Records from a dataset -
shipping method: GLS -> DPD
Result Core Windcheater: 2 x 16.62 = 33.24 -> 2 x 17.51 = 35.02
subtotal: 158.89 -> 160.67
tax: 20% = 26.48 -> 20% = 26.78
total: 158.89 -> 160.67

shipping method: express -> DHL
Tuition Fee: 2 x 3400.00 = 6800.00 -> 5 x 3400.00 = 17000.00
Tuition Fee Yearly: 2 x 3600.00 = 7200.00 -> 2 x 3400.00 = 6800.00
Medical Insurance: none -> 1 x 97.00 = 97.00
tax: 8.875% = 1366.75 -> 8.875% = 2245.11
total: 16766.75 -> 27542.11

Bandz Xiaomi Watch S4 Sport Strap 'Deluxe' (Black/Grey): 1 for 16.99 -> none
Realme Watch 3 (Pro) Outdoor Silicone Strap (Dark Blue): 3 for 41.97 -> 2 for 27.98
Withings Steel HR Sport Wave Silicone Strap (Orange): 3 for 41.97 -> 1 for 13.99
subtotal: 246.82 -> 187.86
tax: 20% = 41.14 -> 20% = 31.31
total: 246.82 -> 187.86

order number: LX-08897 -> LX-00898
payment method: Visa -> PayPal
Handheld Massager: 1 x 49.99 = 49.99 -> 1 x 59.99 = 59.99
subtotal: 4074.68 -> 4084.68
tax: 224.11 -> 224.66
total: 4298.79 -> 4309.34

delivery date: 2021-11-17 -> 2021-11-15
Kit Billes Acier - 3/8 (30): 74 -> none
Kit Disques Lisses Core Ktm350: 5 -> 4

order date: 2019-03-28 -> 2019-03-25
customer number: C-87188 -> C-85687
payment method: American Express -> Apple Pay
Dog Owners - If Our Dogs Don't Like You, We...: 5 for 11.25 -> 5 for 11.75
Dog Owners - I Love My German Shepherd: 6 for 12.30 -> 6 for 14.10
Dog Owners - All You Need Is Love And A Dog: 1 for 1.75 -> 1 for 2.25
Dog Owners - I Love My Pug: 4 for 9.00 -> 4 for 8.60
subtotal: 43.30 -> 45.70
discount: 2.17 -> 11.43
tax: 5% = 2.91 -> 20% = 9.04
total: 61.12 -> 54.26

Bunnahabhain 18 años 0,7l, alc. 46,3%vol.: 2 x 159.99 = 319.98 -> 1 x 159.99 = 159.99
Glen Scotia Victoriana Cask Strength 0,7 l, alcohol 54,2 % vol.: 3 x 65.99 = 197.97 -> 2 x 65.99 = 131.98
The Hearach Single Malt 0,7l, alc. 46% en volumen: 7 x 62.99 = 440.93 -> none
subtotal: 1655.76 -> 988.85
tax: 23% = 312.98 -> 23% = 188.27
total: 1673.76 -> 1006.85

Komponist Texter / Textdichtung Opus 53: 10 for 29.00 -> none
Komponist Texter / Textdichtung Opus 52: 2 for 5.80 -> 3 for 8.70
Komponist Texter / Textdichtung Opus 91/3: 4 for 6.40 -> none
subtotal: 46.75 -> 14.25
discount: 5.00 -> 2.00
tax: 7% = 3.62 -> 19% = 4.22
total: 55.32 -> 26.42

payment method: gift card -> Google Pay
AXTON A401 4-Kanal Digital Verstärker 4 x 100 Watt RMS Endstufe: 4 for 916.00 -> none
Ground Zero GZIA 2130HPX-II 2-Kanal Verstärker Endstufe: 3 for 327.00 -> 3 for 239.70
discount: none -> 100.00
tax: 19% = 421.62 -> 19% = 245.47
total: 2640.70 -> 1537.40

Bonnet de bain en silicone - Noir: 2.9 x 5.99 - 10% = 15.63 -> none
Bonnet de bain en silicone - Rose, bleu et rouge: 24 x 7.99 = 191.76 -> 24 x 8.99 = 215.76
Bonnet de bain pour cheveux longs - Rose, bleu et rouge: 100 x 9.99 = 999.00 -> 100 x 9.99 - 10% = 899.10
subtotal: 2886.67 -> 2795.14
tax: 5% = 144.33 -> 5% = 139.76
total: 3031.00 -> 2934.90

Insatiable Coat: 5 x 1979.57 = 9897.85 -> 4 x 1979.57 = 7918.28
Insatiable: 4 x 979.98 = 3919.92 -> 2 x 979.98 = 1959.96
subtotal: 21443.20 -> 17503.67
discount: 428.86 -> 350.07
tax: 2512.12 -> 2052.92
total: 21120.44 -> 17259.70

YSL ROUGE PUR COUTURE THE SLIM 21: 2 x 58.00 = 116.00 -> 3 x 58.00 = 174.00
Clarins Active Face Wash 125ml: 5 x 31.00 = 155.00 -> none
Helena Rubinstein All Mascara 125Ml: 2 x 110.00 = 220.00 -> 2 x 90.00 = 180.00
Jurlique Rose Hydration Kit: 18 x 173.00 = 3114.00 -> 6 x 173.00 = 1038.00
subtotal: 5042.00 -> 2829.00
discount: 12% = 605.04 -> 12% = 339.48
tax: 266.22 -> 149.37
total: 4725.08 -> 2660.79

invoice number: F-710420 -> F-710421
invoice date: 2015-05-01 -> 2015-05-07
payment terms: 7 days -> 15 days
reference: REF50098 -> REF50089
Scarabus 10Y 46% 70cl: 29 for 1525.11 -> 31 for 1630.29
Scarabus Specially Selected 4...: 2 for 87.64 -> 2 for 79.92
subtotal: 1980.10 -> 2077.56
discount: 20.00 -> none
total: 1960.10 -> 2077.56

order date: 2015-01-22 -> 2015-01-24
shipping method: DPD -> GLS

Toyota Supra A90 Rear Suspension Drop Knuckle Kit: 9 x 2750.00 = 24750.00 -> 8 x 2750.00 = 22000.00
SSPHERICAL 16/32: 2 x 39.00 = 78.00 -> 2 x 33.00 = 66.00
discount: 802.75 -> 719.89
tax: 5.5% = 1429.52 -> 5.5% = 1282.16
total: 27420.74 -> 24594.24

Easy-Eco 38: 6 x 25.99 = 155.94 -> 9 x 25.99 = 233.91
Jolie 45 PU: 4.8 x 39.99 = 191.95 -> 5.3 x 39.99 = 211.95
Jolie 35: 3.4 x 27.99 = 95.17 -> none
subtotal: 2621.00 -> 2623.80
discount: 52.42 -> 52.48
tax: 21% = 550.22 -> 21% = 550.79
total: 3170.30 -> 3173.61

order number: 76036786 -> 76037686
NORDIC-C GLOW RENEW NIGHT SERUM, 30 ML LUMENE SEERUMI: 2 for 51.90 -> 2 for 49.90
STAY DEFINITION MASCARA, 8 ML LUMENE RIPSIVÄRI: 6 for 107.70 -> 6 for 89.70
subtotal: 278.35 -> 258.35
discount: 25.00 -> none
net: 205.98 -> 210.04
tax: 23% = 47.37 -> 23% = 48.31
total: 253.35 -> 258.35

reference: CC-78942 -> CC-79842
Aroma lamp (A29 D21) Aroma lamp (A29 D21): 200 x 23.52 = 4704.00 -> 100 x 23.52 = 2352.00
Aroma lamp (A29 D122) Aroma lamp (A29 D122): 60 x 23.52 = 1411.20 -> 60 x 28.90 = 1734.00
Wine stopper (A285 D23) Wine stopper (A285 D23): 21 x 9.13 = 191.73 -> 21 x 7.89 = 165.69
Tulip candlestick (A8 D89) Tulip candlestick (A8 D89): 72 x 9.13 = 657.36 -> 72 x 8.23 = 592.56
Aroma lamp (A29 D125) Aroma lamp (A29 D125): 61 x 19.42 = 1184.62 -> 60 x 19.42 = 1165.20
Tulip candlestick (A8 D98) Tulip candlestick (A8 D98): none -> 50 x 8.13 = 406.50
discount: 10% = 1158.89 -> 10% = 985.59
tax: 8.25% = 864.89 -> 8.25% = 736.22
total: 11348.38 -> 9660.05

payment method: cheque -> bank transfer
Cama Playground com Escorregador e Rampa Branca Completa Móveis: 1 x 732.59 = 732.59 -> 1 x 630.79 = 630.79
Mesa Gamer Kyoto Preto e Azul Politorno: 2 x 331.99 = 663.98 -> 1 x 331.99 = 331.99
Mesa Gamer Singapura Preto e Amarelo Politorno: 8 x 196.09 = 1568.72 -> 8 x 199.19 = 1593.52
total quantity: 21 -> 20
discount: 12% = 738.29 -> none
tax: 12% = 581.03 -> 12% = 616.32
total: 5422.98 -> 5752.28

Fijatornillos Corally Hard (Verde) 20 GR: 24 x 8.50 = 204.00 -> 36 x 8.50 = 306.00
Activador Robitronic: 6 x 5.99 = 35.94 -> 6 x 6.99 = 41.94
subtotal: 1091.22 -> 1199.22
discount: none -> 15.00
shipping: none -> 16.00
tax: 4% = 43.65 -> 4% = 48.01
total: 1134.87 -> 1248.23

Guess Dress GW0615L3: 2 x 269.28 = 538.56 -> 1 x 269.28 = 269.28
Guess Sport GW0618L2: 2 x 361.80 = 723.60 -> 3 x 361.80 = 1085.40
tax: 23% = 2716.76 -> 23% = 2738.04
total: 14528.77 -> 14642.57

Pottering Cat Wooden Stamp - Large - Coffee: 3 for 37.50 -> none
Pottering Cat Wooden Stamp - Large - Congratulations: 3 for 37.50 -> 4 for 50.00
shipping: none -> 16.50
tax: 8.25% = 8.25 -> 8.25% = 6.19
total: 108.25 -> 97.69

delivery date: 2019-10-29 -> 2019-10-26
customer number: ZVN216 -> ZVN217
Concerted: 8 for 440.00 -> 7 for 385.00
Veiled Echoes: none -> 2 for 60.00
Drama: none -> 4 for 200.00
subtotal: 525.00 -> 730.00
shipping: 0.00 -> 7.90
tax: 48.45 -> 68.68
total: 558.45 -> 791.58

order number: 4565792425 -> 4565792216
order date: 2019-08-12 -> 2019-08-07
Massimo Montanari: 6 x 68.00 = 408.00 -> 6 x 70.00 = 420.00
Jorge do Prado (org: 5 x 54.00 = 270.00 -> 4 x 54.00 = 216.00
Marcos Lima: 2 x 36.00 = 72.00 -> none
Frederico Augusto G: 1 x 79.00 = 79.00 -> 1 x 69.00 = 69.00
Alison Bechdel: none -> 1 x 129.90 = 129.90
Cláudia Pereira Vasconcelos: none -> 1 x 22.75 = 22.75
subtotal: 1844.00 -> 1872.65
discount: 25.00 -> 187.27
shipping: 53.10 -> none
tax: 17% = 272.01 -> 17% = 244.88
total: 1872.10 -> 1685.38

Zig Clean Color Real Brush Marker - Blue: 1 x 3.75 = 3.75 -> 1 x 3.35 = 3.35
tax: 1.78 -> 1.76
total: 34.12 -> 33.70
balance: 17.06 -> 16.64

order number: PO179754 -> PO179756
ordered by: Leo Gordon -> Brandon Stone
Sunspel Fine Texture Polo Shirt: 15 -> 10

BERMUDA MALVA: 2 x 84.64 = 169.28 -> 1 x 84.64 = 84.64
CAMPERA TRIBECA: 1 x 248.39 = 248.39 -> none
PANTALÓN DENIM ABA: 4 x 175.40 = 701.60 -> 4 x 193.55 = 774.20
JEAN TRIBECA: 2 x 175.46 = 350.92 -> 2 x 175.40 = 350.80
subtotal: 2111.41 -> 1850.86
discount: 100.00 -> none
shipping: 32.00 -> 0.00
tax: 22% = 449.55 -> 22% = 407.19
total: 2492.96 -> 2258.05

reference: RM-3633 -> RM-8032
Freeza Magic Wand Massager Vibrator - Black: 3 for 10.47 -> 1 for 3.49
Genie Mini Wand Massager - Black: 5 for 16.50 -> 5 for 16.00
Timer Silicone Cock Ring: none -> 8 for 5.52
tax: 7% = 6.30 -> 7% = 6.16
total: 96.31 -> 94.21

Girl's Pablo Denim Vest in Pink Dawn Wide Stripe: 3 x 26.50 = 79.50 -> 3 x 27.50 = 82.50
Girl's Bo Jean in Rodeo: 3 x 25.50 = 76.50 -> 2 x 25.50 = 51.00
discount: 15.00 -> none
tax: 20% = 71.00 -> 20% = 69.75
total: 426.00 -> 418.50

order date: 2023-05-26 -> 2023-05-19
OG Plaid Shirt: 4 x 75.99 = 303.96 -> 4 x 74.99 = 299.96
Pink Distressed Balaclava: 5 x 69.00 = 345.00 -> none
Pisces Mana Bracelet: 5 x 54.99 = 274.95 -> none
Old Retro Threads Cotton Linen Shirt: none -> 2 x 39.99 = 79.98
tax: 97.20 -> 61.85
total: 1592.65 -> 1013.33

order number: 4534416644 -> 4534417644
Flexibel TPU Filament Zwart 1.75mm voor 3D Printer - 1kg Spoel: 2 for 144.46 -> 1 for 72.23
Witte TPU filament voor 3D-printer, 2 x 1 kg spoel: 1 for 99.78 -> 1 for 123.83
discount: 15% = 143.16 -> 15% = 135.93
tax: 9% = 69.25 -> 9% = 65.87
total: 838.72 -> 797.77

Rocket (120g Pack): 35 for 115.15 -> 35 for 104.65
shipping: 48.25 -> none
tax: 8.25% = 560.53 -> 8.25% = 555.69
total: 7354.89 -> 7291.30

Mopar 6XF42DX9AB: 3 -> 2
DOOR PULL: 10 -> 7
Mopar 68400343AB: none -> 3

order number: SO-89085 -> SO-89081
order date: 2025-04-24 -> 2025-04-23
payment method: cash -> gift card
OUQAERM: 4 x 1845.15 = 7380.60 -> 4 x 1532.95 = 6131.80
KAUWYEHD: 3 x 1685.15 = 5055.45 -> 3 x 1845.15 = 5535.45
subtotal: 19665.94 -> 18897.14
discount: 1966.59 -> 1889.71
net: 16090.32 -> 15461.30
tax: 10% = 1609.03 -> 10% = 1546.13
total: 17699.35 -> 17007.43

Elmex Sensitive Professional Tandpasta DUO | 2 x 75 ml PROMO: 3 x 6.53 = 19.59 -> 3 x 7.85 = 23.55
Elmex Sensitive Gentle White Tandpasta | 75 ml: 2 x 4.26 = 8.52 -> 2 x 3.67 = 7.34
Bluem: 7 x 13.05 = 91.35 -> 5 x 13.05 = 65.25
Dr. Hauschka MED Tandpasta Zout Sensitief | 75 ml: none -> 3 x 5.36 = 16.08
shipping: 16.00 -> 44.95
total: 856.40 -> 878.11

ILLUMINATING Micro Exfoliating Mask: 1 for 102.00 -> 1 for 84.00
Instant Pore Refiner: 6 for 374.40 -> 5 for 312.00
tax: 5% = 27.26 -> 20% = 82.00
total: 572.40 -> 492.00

The task -
Start with the line above that contains "Komponist Texter / Textdichtung Opus 91/3: 4" and stop after the line that contains "AXTON A401 4-Kanal". Output those lines exactly, and only those.

Response to this task -
Komponist Texter / Textdichtung Opus 91/3: 4 for 6.40 -> none
subtotal: 46.75 -> 14.25
discount: 5.00 -> 2.00
tax: 7% = 3.62 -> 19% = 4.22
total: 55.32 -> 26.42

payment method: gift card -> Google Pay
AXTON A401 4-Kanal Digital Verstärker 4 x 100 Watt RMS Endstufe: 4 for 916.00 -> none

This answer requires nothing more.